As you can see, there's a good amount of flexibility in the return types available, and these can be extended by the user (via return type traits).

Up to (and including) version 0.6 of VOLE, this flexibility was only available for return types; argument types were restricted to those types compatible with the conversion constructors of comstl::variant:
  • bool
  • int8_t
  • uint8_t
  • int16_t
  • uint16_t
  • int32t_t
  • uint32_t
  • int64_t
  • uint64_t
  • float
  • double
  • CY
  • char const*
  • wchar_t const*
As an example of the Type Tunnel pattern,VOLE has always been going to appear in Breaking Up The Monolith. However, for a long time I've been pondering the presentation, in particular thinking of various options to get around the limitations of the particular Type Tunnel variant - interface mechanism: N-ary Function Templates + tunnel mechanism: Conversion Constructors - used in VOLE.

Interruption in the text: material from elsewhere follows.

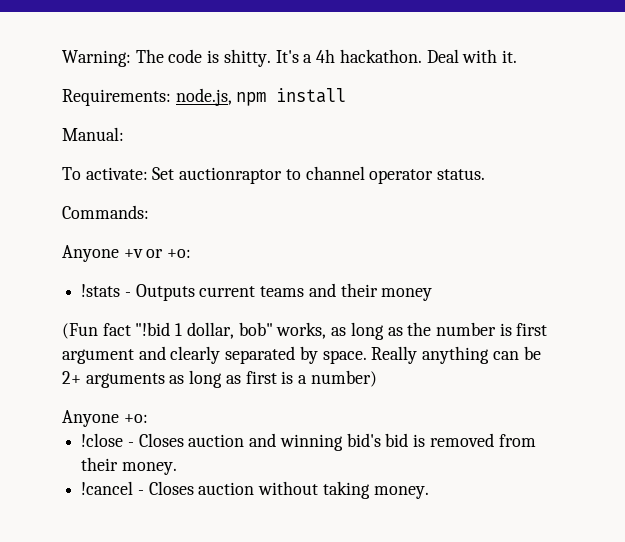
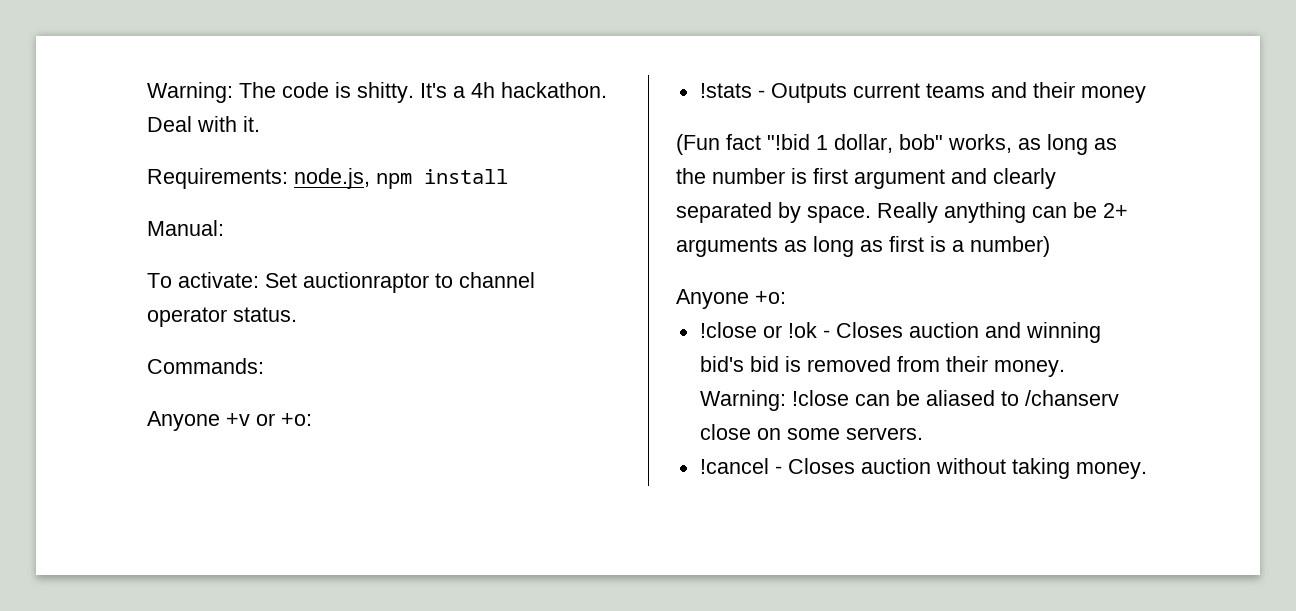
(124, 440) none -> [762,322,817,338] or !ok
(177, 468) none -> [699,390,1119,411] [699,424,923,440] Warning: !close can be aliased to /chanserv close on some servers.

I've had various ideas, all with unpleasant aspects, of how to get around this and add more flexibility over the months and years during the (glacial) progression of Monolith. But to not much avail.

At the moment I'm trying again to put some momentum back into Monolith, and am almost at a point where the Preface+Prologue are complete, and I can make a formal proposal. A couple of days ago I was reworking the chapter on VOLE, with the hope of using it as one of the sample chapters, and had something of a revelation on the arguments flexibility issue. Very pleasingly, I've found a clean and extensible way to provide all the flexibility required. You'll be able to read about it in the book, hopefully before the end of this year!